→ **WHAT THE EXERCISE ASKS**: Leaving every image behind, reproduce the records word for word.

→ **MATERIAL PROVIDED**:

---

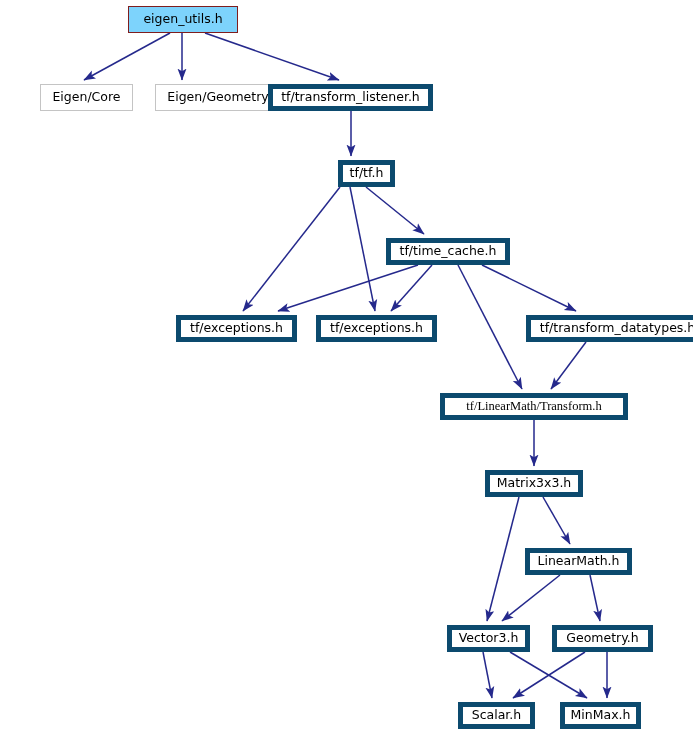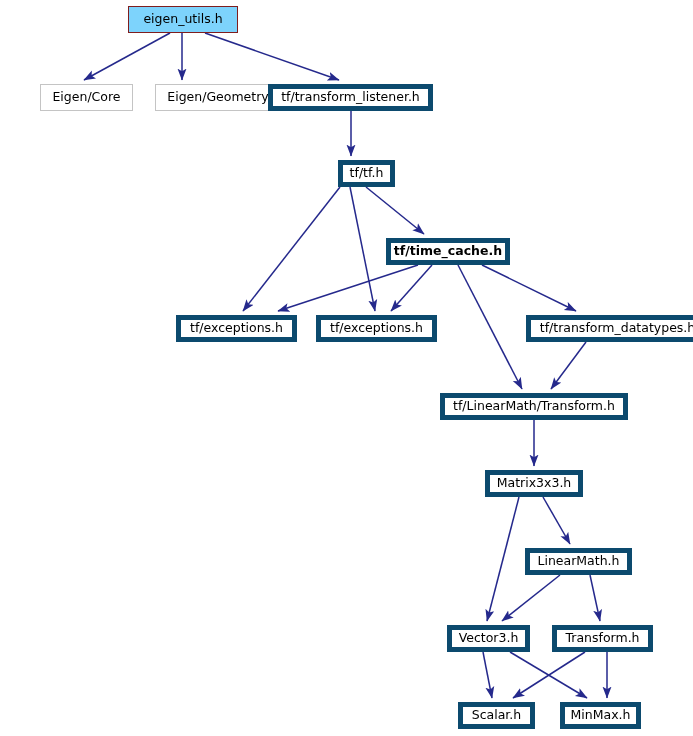"tf/time_cache.h" div.node { font-weight: bold -> none }
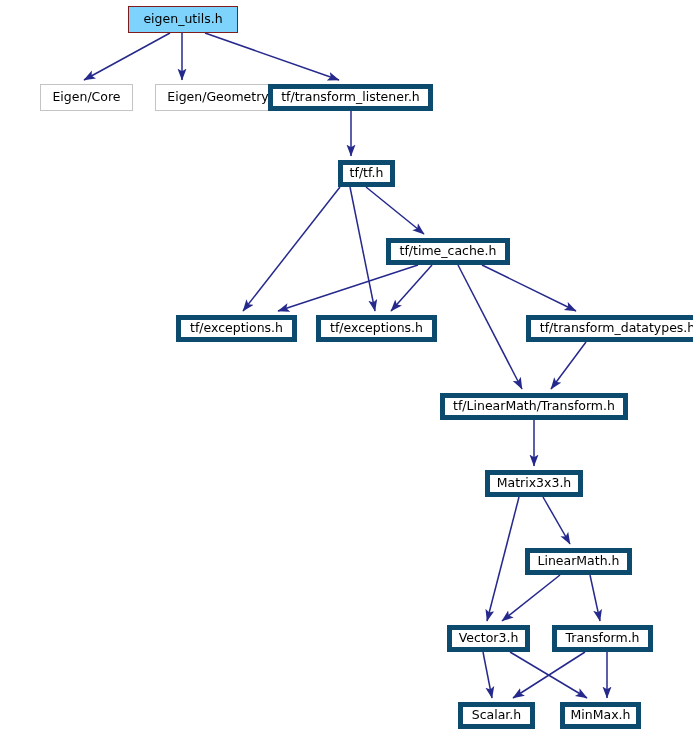"tf/LinearMath/Transform.h" div.node { font-family: none -> Liberation Serif, serif }
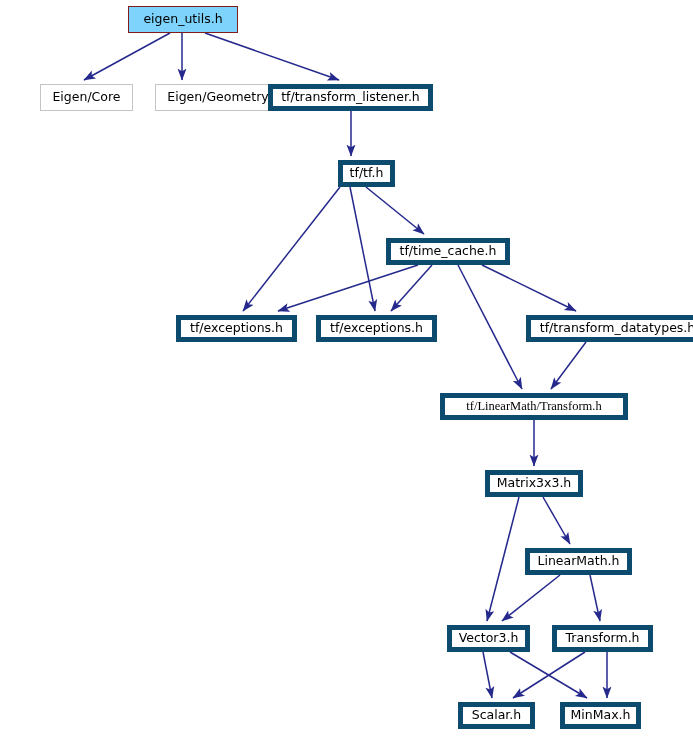"Transform.h" span.lbl { text: Transform.h -> Geometry.h }
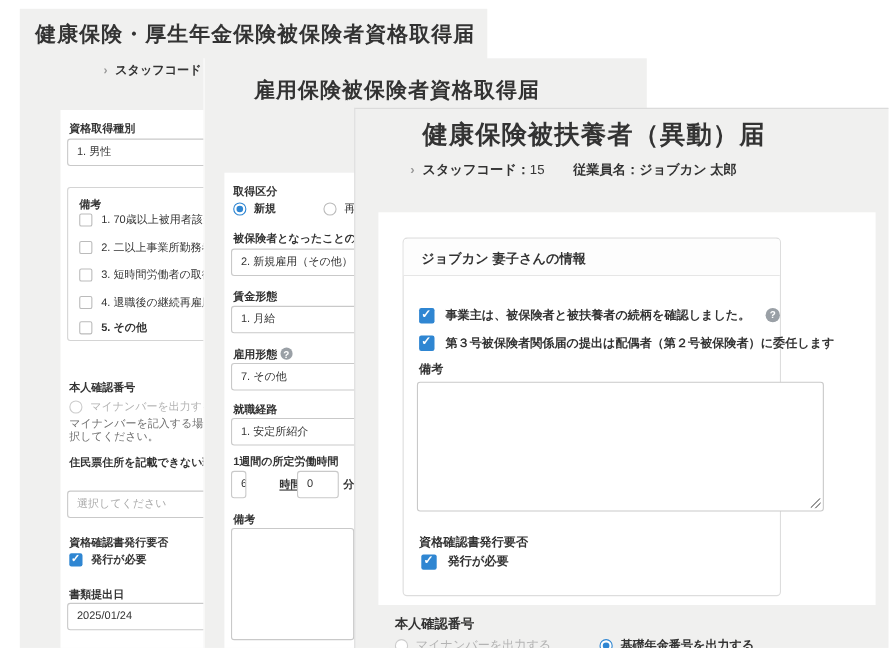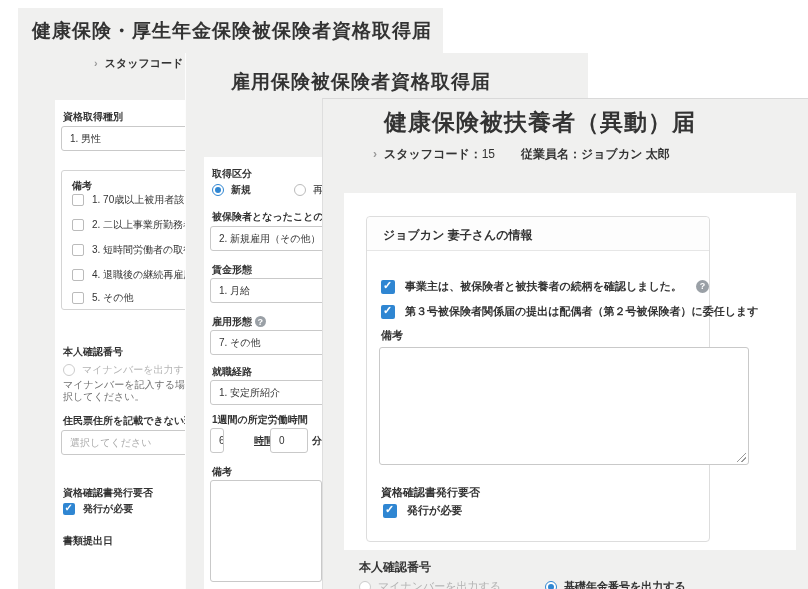"5. その他" span.cbl { font-weight: normal -> bold }
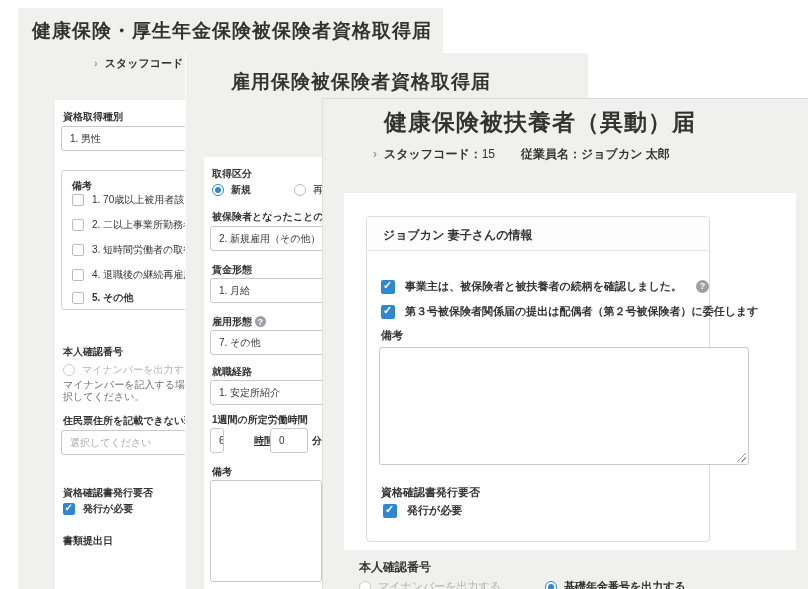"選択してください" div.sel { top: 330px -> 346px }
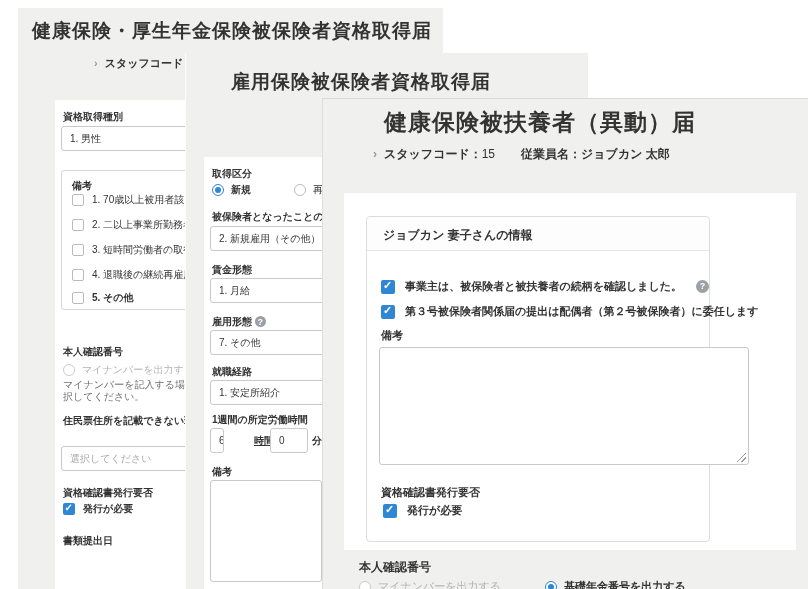"2025/01/24" div.inp { html: none -> <div><span>2025/01/24</span></div> }
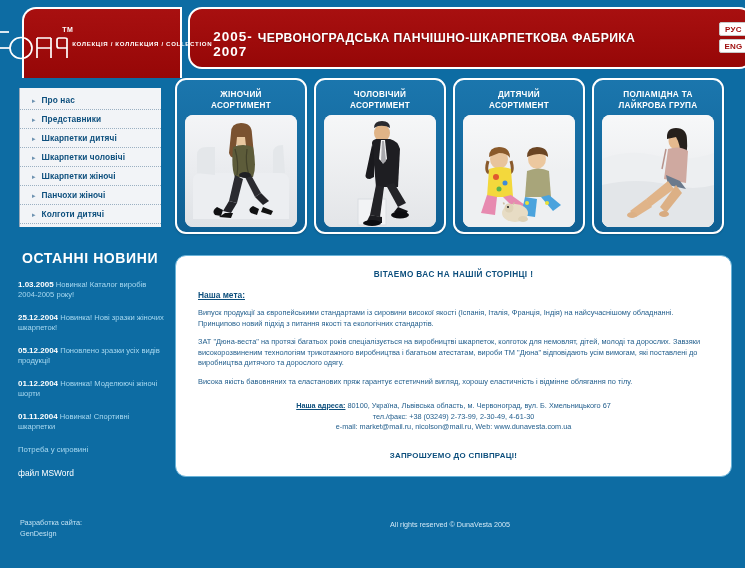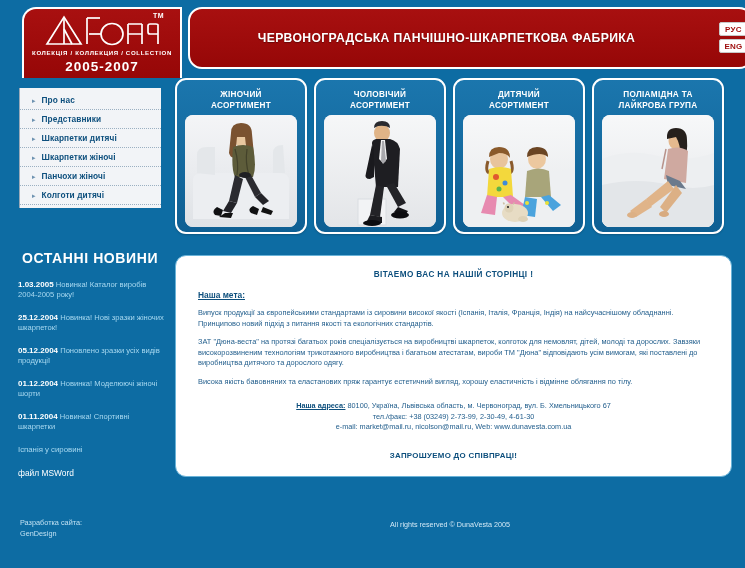"2005-2007" #logo-wrap { flex-direction: column -> none }
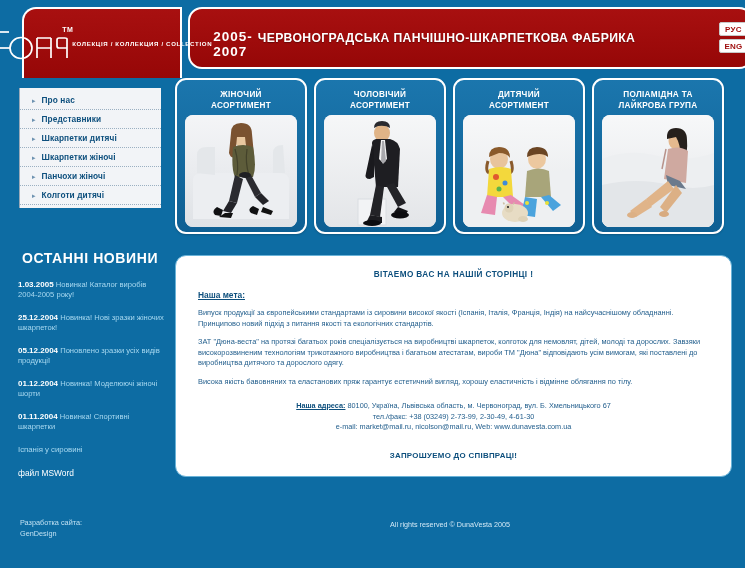"Шкарпетки чоловічі" div.menu-item { html: none -> <div> <span>▸</span> <span>Шкарпетки чоловічі</span> </div> }
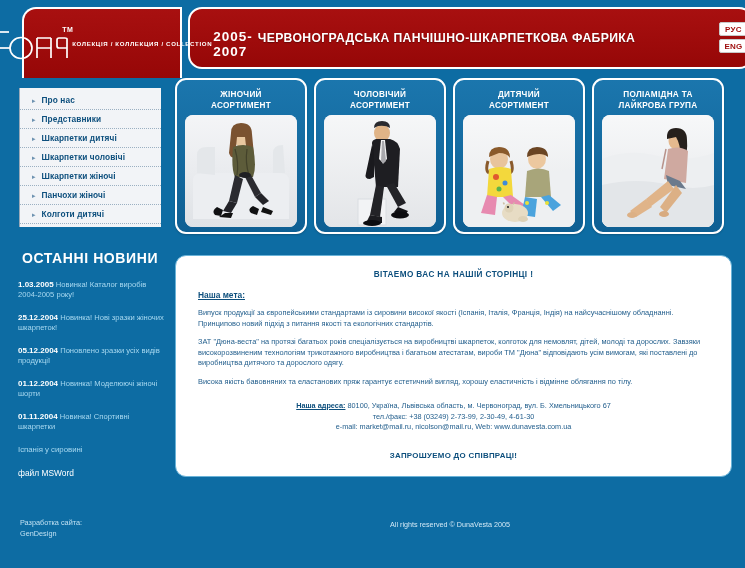"Іспанія у сировині" span.news-link { text: Іспанія -> Потреба }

---

→ **THE COMPLETED TASK**:
"tf/time_cache.h" div.node { font-weight: bold -> none }
"tf/LinearMath/Transform.h" div.node { font-family: none -> Liberation Serif, serif }
"Transform.h" span.lbl { text: Transform.h -> Geometry.h }
"5. その他" span.cbl { font-weight: normal -> bold }
"選択してください" div.sel { top: 330px -> 346px }
"2025/01/24" div.inp { html: none -> <div><span>2025/01/24</span></div> }
"2005-2007" #logo-wrap { flex-direction: column -> none }
"Шкарпетки чоловічі" div.menu-item { html: none -> <div> <span>▸</span> <span>Шкарпетки чоловічі</span> </div> }
"Іспанія у сировині" span.news-link { text: Іспанія -> Потреба }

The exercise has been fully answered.